At this moment it would have been as untrue to say that she was disinclined to enter into illicit relations with her brother as that she desired to. That might depend on how things turned out; but in her present state of mind nothing corresponded to the clarity of such a problem.
The light painted the bare boards of the crates between which she was sitting a glaring white and deep black. And a similar tragic mask gave an eerie touch to the otherwise simple thought that she was now spending her last evening in the house where she had been born of a woman she had never been able to remember, who had also given birth to Ulrich. An old impression came to her of clowns with dead-serious faces and strange instruments standing around her. They began to play. Agathe recognized it as a childhood daydream of hers. She could not hear the music, but all the clowns were looking at her. She told herself that at this moment her death would be no loss to anyone or anything, and for herself it would mean no more than the outward end of an inner dying. So she thought while the clowns were sending their music up to the ceiling and she seemed to be sitting on a circus floor strewn with sawdust, tears dropping on her finger. It was a feeling of utter futility she had known often as a girl, and she thought: “I suppose I’ve remained childish to this day,” which did not prevent her from thinking at the same time of something that loomed vastly magnified by her tears: how, in the first hour of their reunion, she and her brother had come face-to-face in just such clown costumes. “What does it mean that it is my brother, of all people, who seems to hold the key to what’s inside me?” she wondered. And suddenly she was really weeping. It seemed to be happening for no other reason she knew of but sheer pleasure, and she shook her head hard, as though there were something here she could neither undo nor put together.

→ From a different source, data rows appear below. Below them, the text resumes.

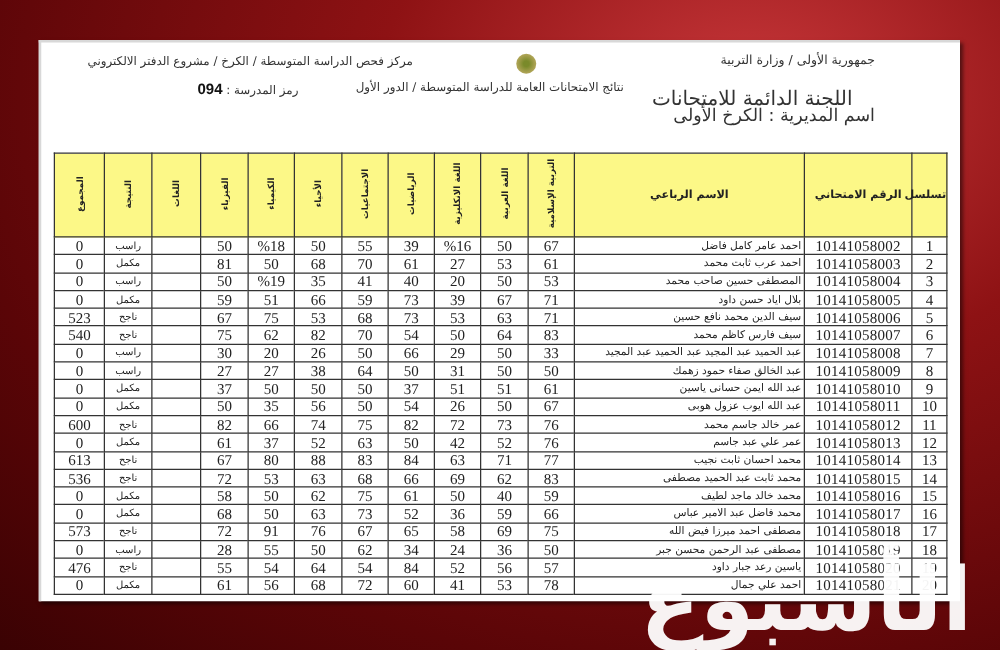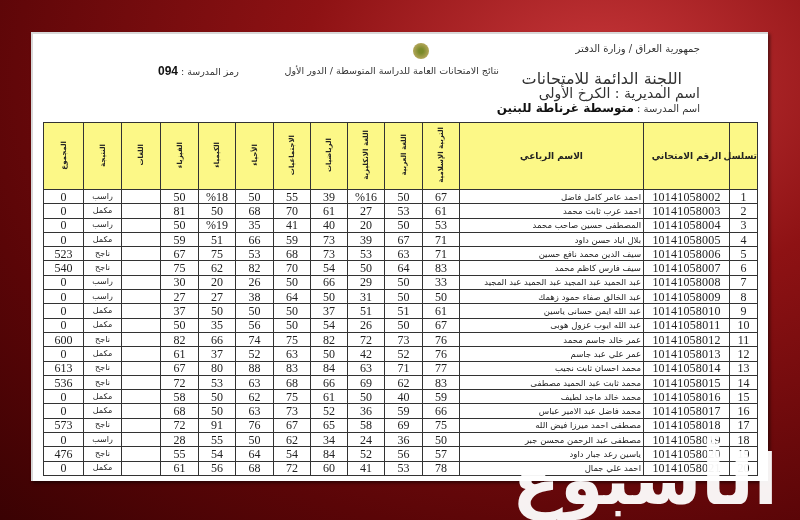--- a/index.html
+++ b/index.html
@@ -67,6 +67,7 @@
   <div class="emblem"></div>
   <div class="hdr-txt" style="right:269px; top:31px; font-size:9.5px;">نتائج الامتحانات العامة للدراسة المتوسطة / الدور الأول</div>
 
+  <div class="hdr-txt" style="left:37px; top:10px; font-size:9.5px;">مركز فحص الدراسة المتوسطة /  الكرخ  / مشروع الدفتر الالكتروني</div>
   <div class="hdr-txt" style="left:125px; top:30px;">
     <span style="font-size:9.5px;">رمز المدرسة :</span>
     <span class="hdr-bold">094</span>

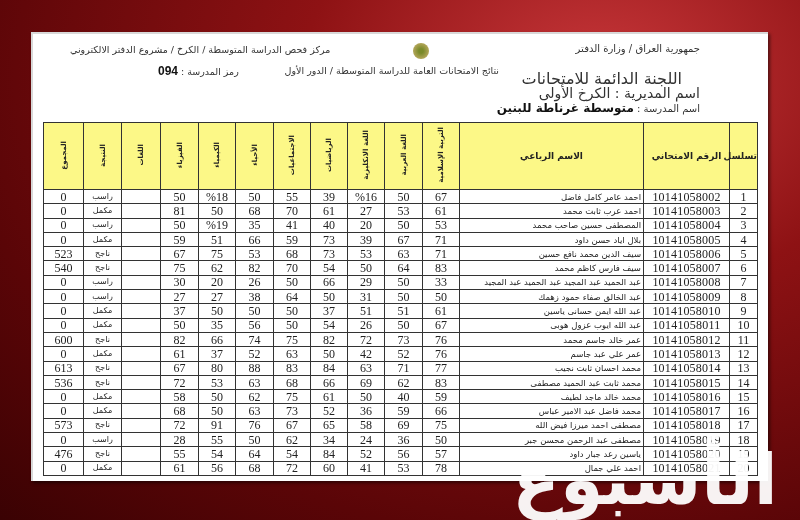--- a/index.html
+++ b/index.html
@@ -52,7 +52,7 @@
 <body>
 
 <div class="sheet">
-  <div class="hdr-txt" style="right:68px; top:9px; font-size:10px;">جمهورية العراق / وزارة الدفتر</div>
+  <div class="hdr-txt" style="right:68px; top:9px; font-size:10px;">جمهورية الأولى / وزارة التربية</div>
   <div class="hdr-txt" style="right:86px; top:35px; font-size:16px;">اللجنة الدائمة للامتحانات</div>
 
   <div class="hdr-txt" style="right:68px; top:51px; font-size:14px;margin-left:20px;">

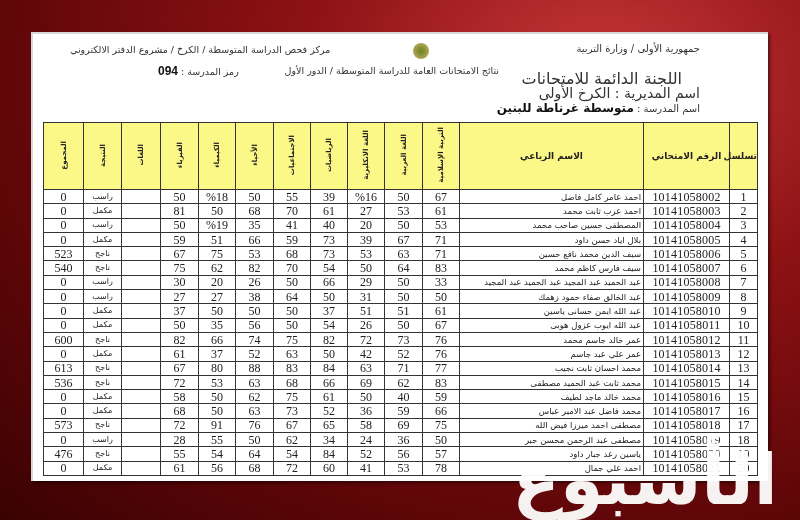--- a/index.html
+++ b/index.html
@@ -58,10 +58,6 @@
   <div class="hdr-txt" style="right:68px; top:51px; font-size:14px;margin-left:20px;">
     <span>اسم المديرية :</span>
     <span>الكرخ الأولى</span>
-  </div>
-  <div class="hdr-txt" style="right:68px; top:67px; font-size:10px;">
-    <span>اسم المدرسة :</span>
-    <span style="font-size:12px; font-weight:bold; color:#111;">متوسطة غرناطة للبنين</span>
   </div>
 
   <div class="emblem"></div>

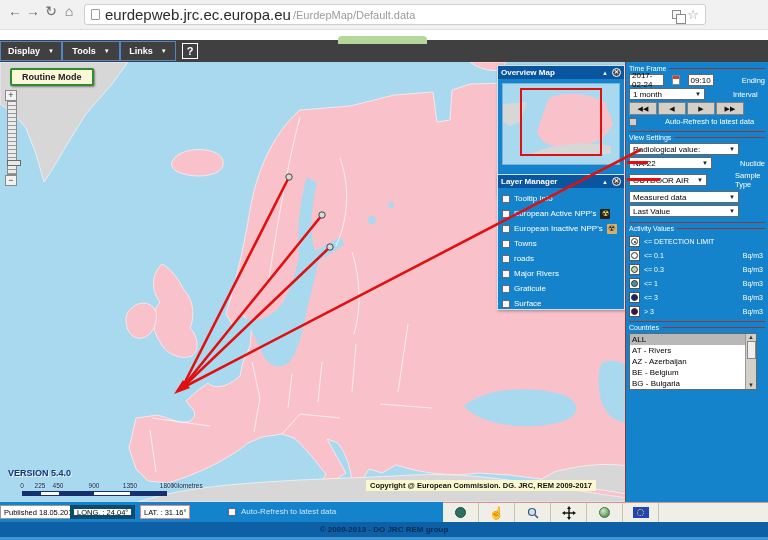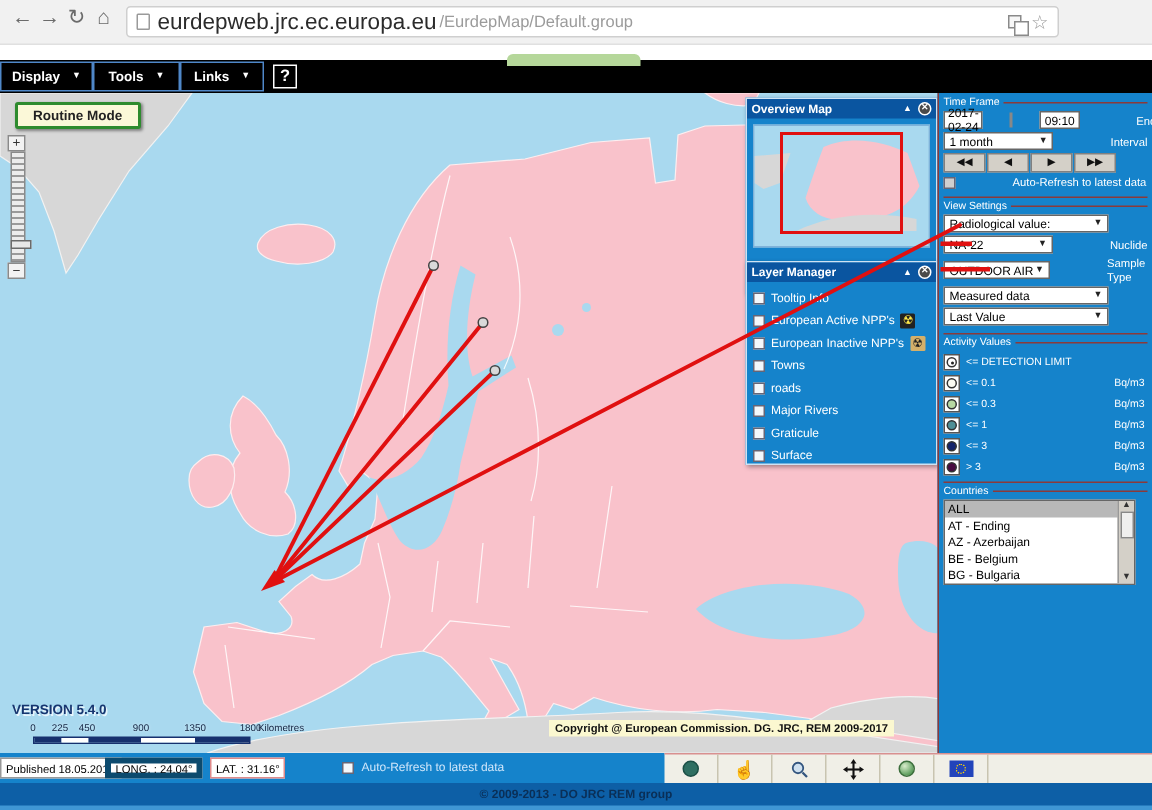--- a/index.html
+++ b/index.html
@@ -117,7 +117,7 @@
     <div id="urlbar">
       <span id="page-ic"></span>
       <span class="url-host">eurdepweb.jrc.ec.europa.eu</span>
-        <span class="url-path" style="margin-left:-3px">/EurdepMap/Default.group</span>
+        <span class="url-path" style="margin-left:-3px">/EurdepMap/Default.data</span>
       <span id="url-right">
         <span id="tabs-ic"></span>
         <span id="star-ic">☆</span>

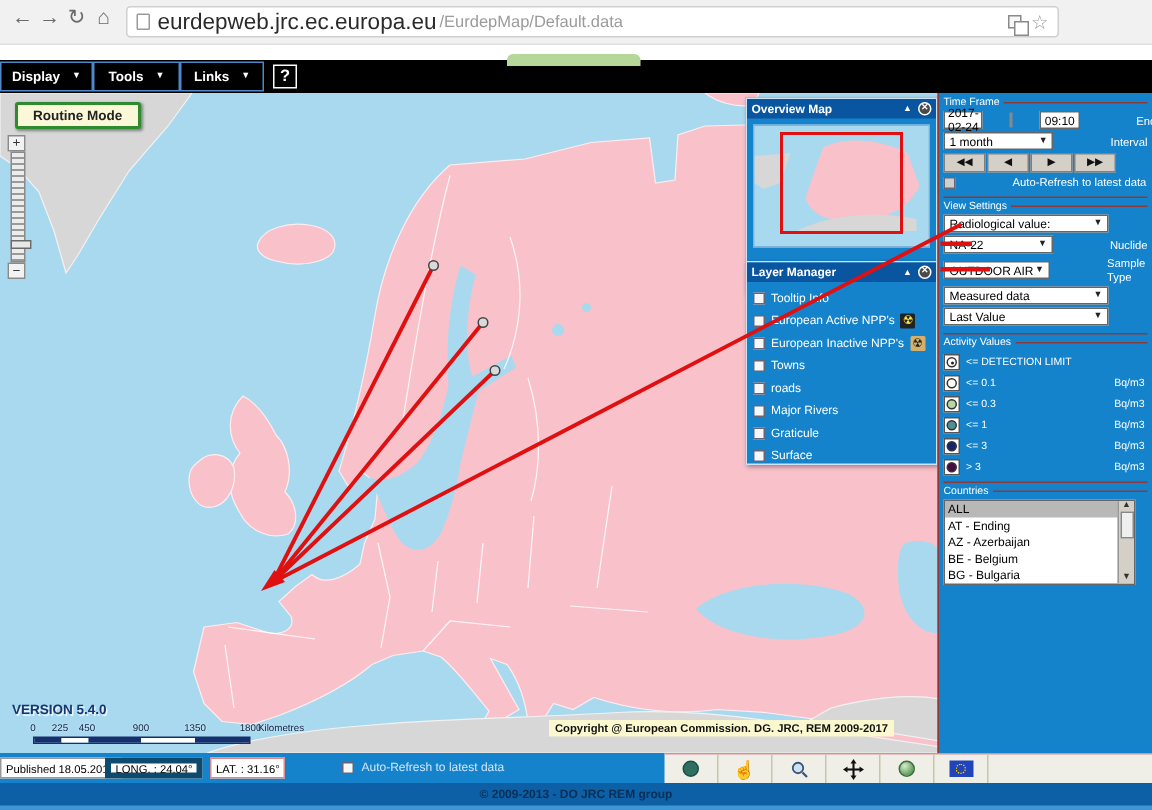--- a/index.html
+++ b/index.html
@@ -20,7 +20,7 @@
   #white-strip { position:absolute; left:0; top:30px; width:768px; height:10px; background:#fff;}
 
   
-  #menubar { position:absolute; left:0; top:40px; width:768px; height:22px; background:#000000;}
+  #menubar { position:absolute; left:0; top:40px; width:768px; height:22px; background:#404040;}
   .menu-btn { position:absolute; top:1px; height:20px; border:1px solid #4f87c8; color:#fff; font-size:9px; font-weight:bold; display:flex; align-items:center; justify-content:center; gap:8px; cursor:pointer;}
   .menu-caret { font-size:6px; }
   #help-btn { position:absolute; left:182px; top:3px; width:16px; height:16px; border:1px solid #fff; color:#fff; font-weight:bold; font-size:11px; text-align:center; line-height:15px; cursor:pointer;}

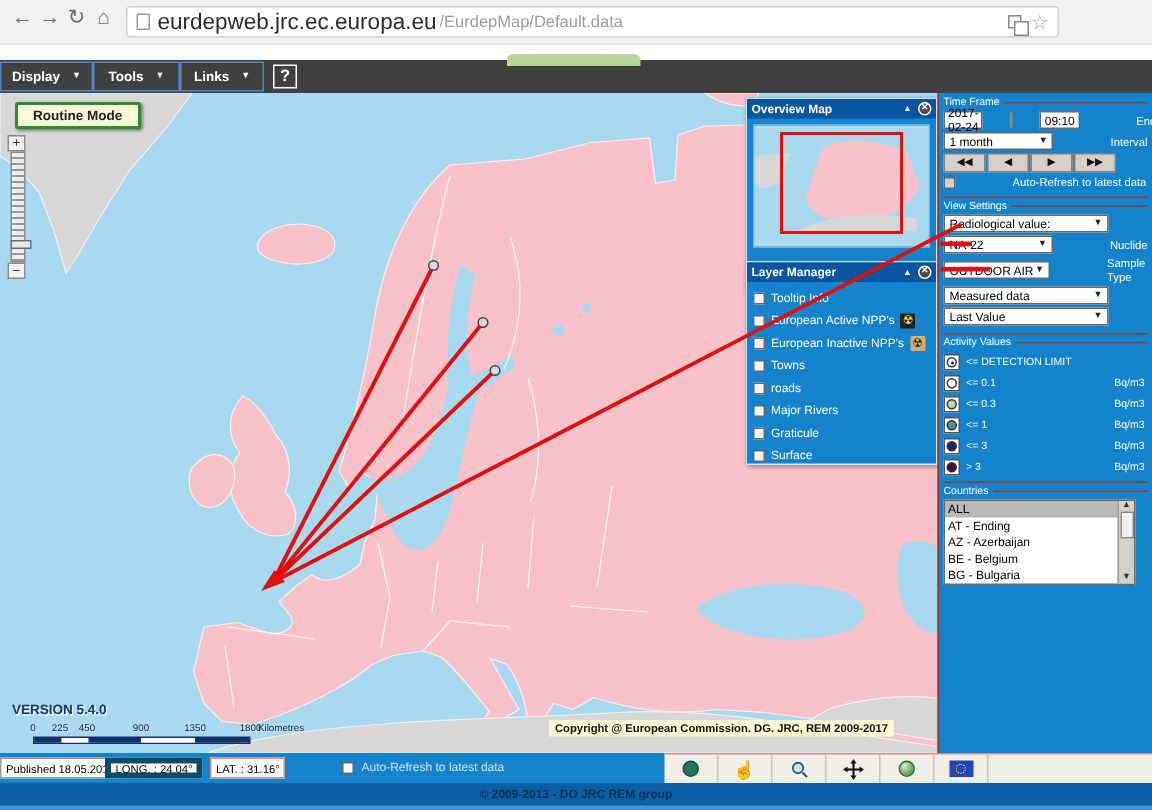--- a/index.html
+++ b/index.html
@@ -64,7 +64,7 @@
   .sec { border-bottom:1px solid #8b3a3a; padding:1px 0 3px 0;}
   .sec-h { display:flex; align-items:center; gap:3px; font-size:7px; color:#fff; margin:1px 0 2px 0;}
   .sec-h::after { content:""; flex:1; border-top:1px solid #8b3a3a;}
-  .row { display:flex; align-items:center; gap:18px; margin:2px 0;}
+  .row { display:flex; align-items:center; gap:8px; margin:2px 0;}
   .tin { background:#fff; border:1px solid #666; height:12px; font-size:8px; color:#000; display:flex; align-items:center; padding:0 2px;}
   .lab { font-size:7.5px; color:#fff;padding-left:20px;}
   .cal { width:11px; height:10px; border:1px solid #888; background:linear-gradient(#d04030 0 3px,#fff 3px); cursor:pointer;}

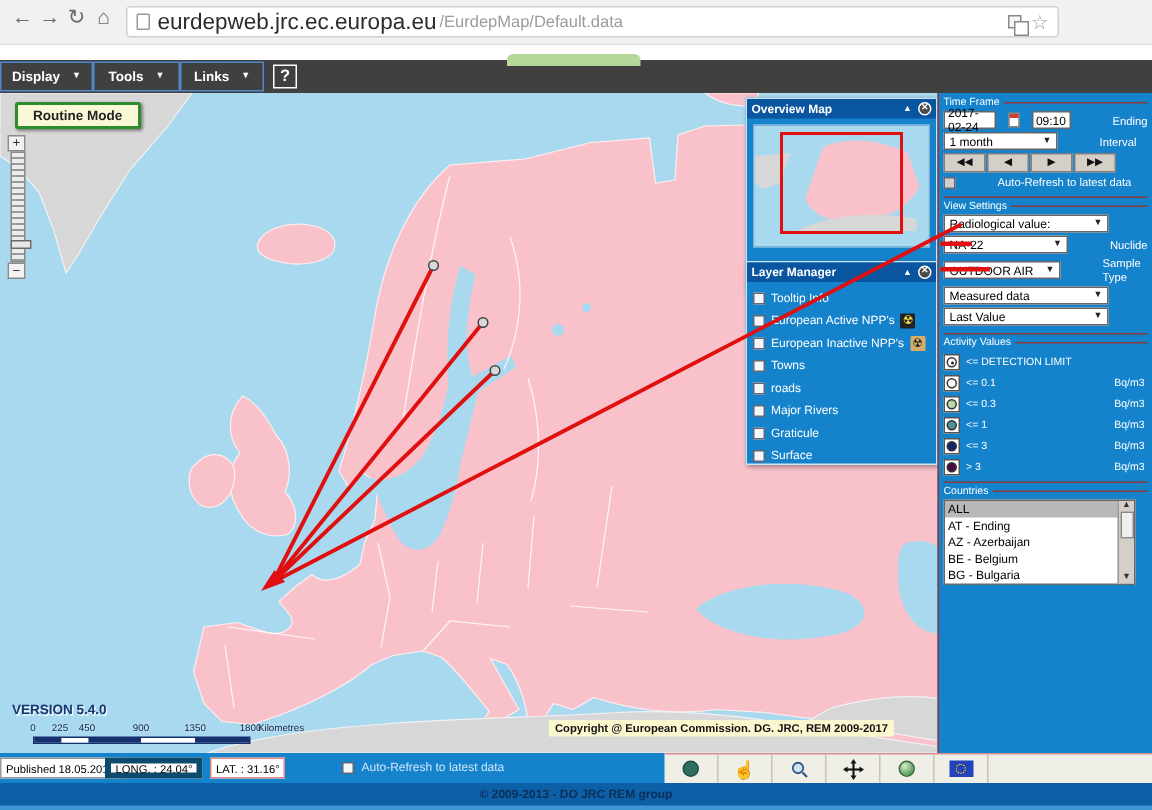--- a/index.html
+++ b/index.html
@@ -407,7 +407,7 @@
         </div>
       <div id="listbox">
         <div class="li selected">ALL</div>
-        <div class="li">AT - Ending</div>
+        <div class="li">AT - Rivers</div>
         <div class="li">AZ - Azerbaijan</div>
         <div class="li">BE - Belgium</div>
         <div class="li">BG - Bulgaria</div>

At the same time she was thinking with a native ingenuousness that Ulrich would find the answers to all problems . . . until the old man came back again and was moved at seeing her so moved. “Oh my, the dear young lady!” he said, also shaking his head.
Agathe looked at him in confusion, but when she realized the misunderstanding behind this compassion, that it had been aroused by her appearance of childlike grief, her youthful high spirits rose again.
“Cast all thou hast into the fire, even unto thy shoes. When thou has nothing left, think not even on thy shroud, but cast thyself naked into the fire!” she said to him.
It was an ancient saying that Ulrich had read to her delightedly, and the old man showed the stumps of his teeth in a smile at the grave and mellow lilt of the words she recited to him, her eyes aglow with tears; with his eyes he followed her hand pointing at the high-piled crates—she was trying to help his understanding by misleading it—suggesting something like a pyre. He had nodded at the word “shroud,” eager to follow even though the path of the words was none too smooth, but he’d stiffened from the word “naked” on, and when she repeated her maxim, his face had reverted to the mask of the well-trained servant whose expression gives assurance that he can be trusted not to hear, see, or judge his betters.
In all his years with h
is old master that word had never once been uttered in his hearing; “undressed” would have been the closest permissible. But young people were different nowadays, and he would probably not be able to give them satisfaction in any case. Serenely, as one who has earned his retirement, he felt that his career was over.
But Agathe’s last thought before she left was: “Would Ulrich really cast everything into the fire?”
145
FROM KONIATOWSKI’S CRITIQUE OF DANIELLI’S THEOREM TO THE FALL OF MAN. FROM THE FALL OF MAN TO THE EMOTIONAL RIDDLE POSED BY A MAN’S SISTER
The state in which Ulrich emerged into the street on leaving the Palais Leinsdorf was rather like the down-to-earth sensation of hunger. He stopped in front of a billboard and stilled his hunger for bourgeois normality by taking in the announcements and advertisements. The billboard was several yards wide and covered with words.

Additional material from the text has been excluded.